Eating Dirty promotes eating whole foods that are nutrient dense and properly prepared. Our Batch Cooking Guides all reflect these standards.
Foods as they are found in nature… in and on the dirt! These foods have not been processed, stripped, denatured, sterilized, and made “clean.”
For example: Baked potato vs frozen tater tots
Nutrient density is obtained through eating a diverse range of whole foods. The level of nutrients in your food is a direct reflection of how and where plants and animals are grown and what they eat - You are what you eat… and what you eat eats! Whole foods retain higher concentrations of vitamins, minerals, microbes, and water than their processed counterparts.
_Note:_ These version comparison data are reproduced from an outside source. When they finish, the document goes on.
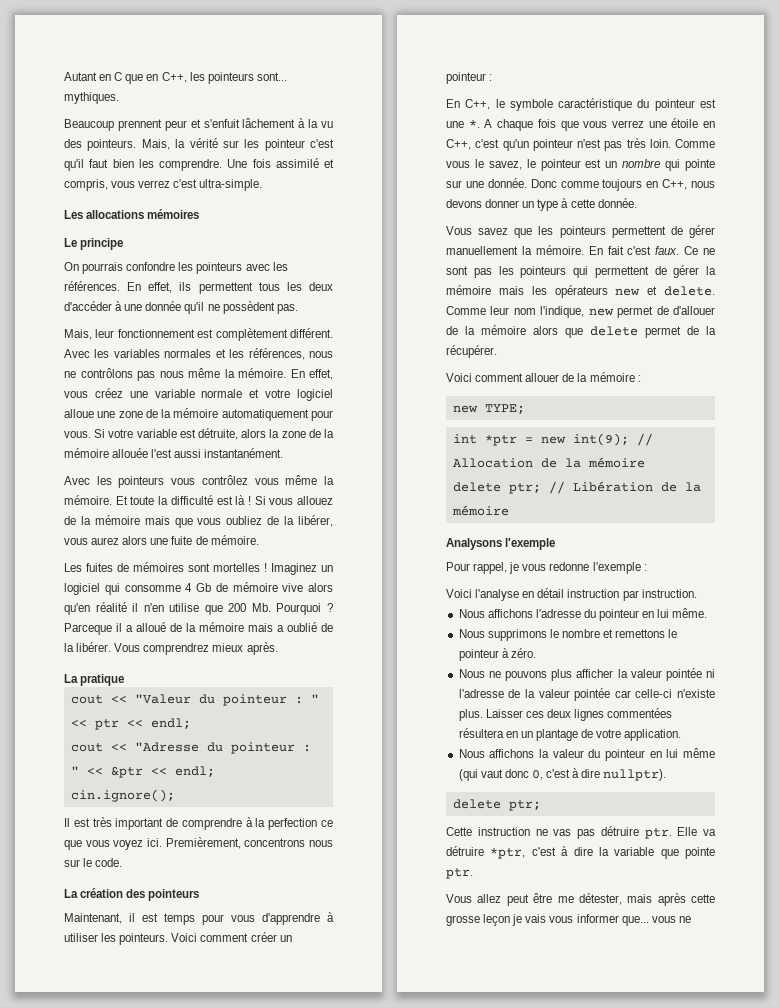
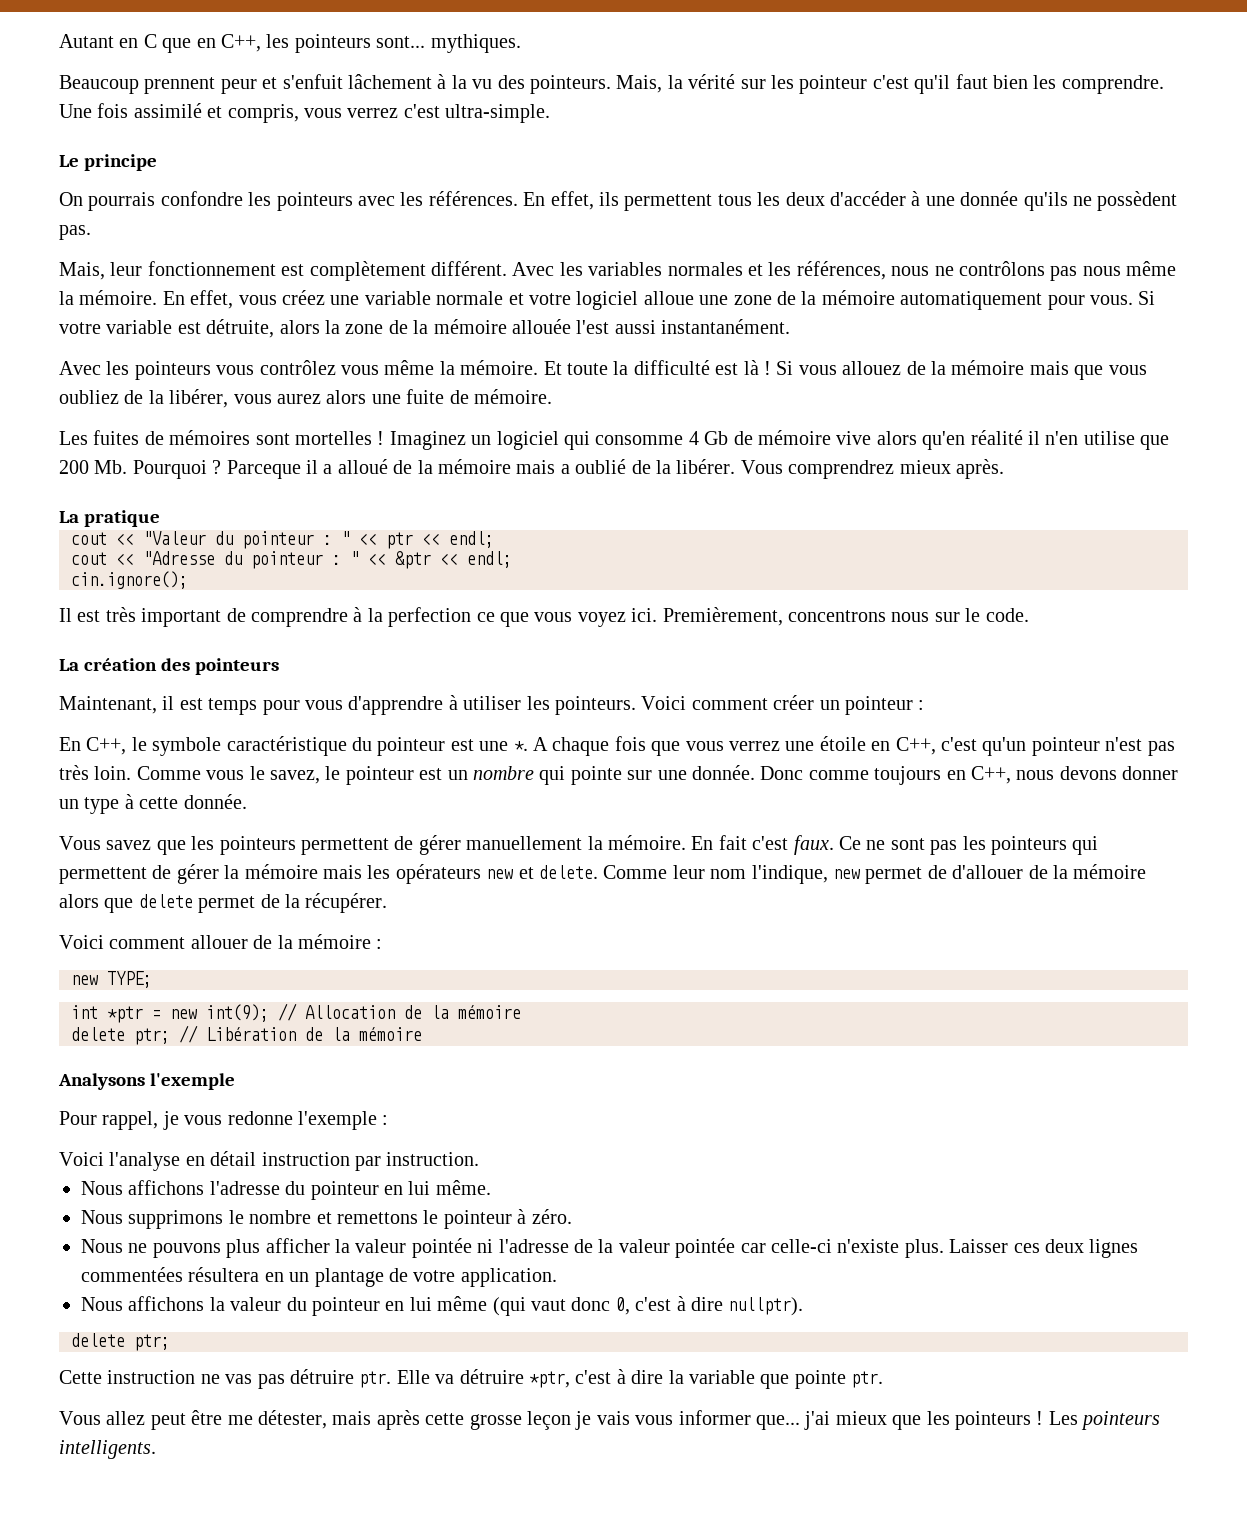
- Les allocations mémoires
- En effet, ils permettent tous les deux d'accéder à une donnée qu'il ne possèdent pas.
+ En effet, ils permettent tous les deux d'accéder à une donnée qu'ils ne possèdent pas.
- Vous allez peut être me détester, mais après cette grosse leçon je vais vous informer que... vous ne
+ Vous allez peut être me détester, mais après cette grosse leçon je vais vous informer que... j'ai mieux que les pointeurs ! Les pointeurs intelligents.

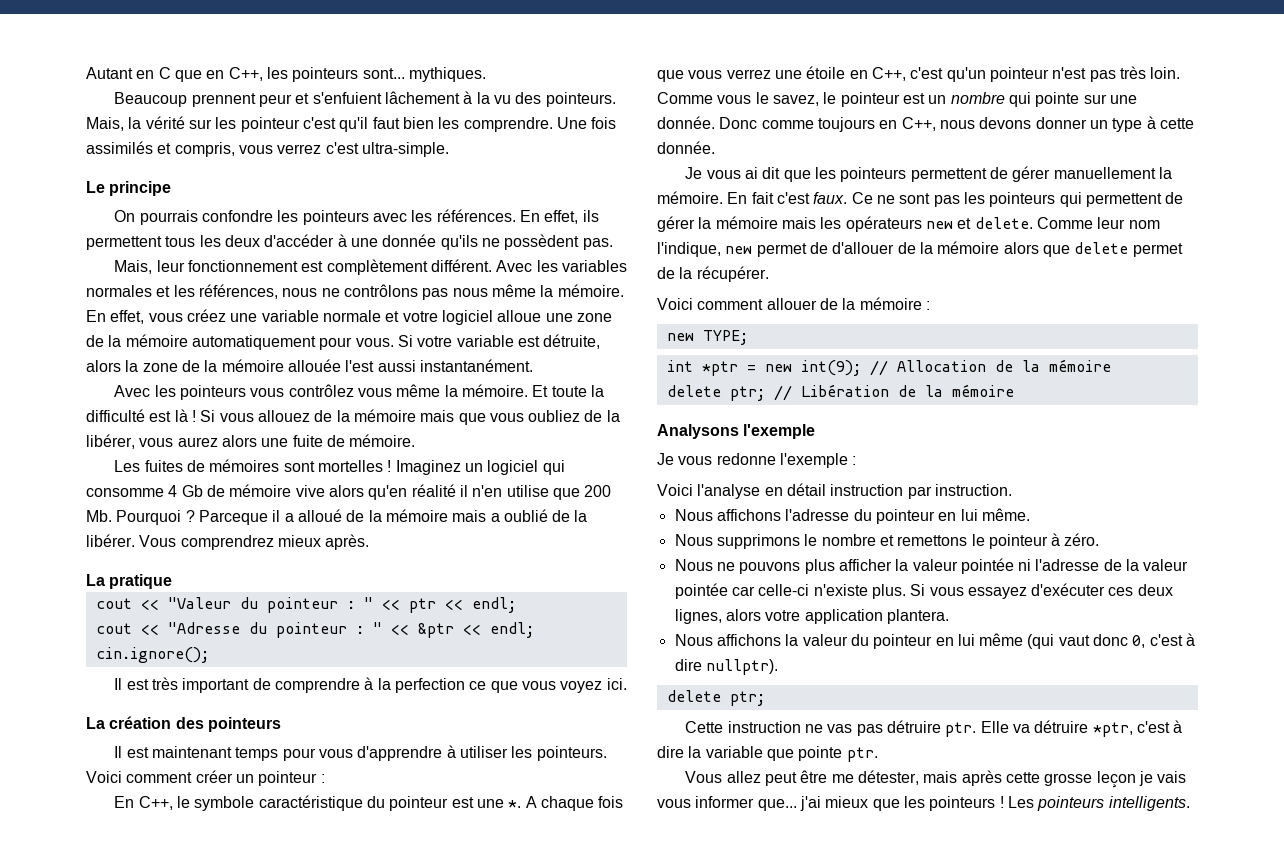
- Beaucoup prennent peur et s'enfuit lâchement à la vu des pointeurs.
+ Beaucoup prennent peur et s'enfuient lâchement à la vu des pointeurs.
- Une fois assimilé et compris, vous verrez c'est ultra-simple.
+ Une fois assimilés et compris, vous verrez c'est ultra-simple.
- Premièrement, concentrons nous sur le code.
- Maintenant, il est temps pour vous d'apprendre à utiliser les pointeurs.
+ Il est maintenant temps pour vous d'apprendre à utiliser les pointeurs.
- Vous savez que les pointeurs permettent de gérer manuellement la mémoire.
+ Je vous ai dit que les pointeurs permettent de gérer manuellement la mémoire.
- Pour rappel, je vous redonne l'exemple :
+ Je vous redonne l'exemple :
- Laisser ces deux lignes commentées résultera en un plantage de votre application.
+ Si vous essayez d'exécuter ces deux lignes, alors votre application plantera.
For example: Organically grown and still dirty vs grown in treated, sprayed soil and washed before arriving in your store
Preparing your own meals at home from whole food ingredients and with proper cooking techniques ensures that you are supplying your body with the most nutrient dense sources of food available to you.
For example: Potatoes sautéed in organic and/or grass-fed butter vs deep fried french fries in canola oil
Eating dirty is not a “fad diet” or trendy way of eating. So often when you read about “clean” or “healthy” eating, certain foods are demonized while others are praised as “super foods.” Eating a wide array of properly prepared, nutrient dense, whole foods supports your physical health, mental health, and emotional wellbeing.
Eating dirty also acknowledges that life is sometimes messy and you rarely have time to prepare each meal fresh, minutes before eating it. In response, we came up with a quick and dirty way for you to eat well at each meal, every day.
Follow our weekly Batch Cooking Guides.
Grow your own food, shop at local farmers markets, or purchase foods mostly from the perimeter of the supermarket.
Eat a wide variety of plants and animals.
Purchase local, organic, grass fed foods whenever possible.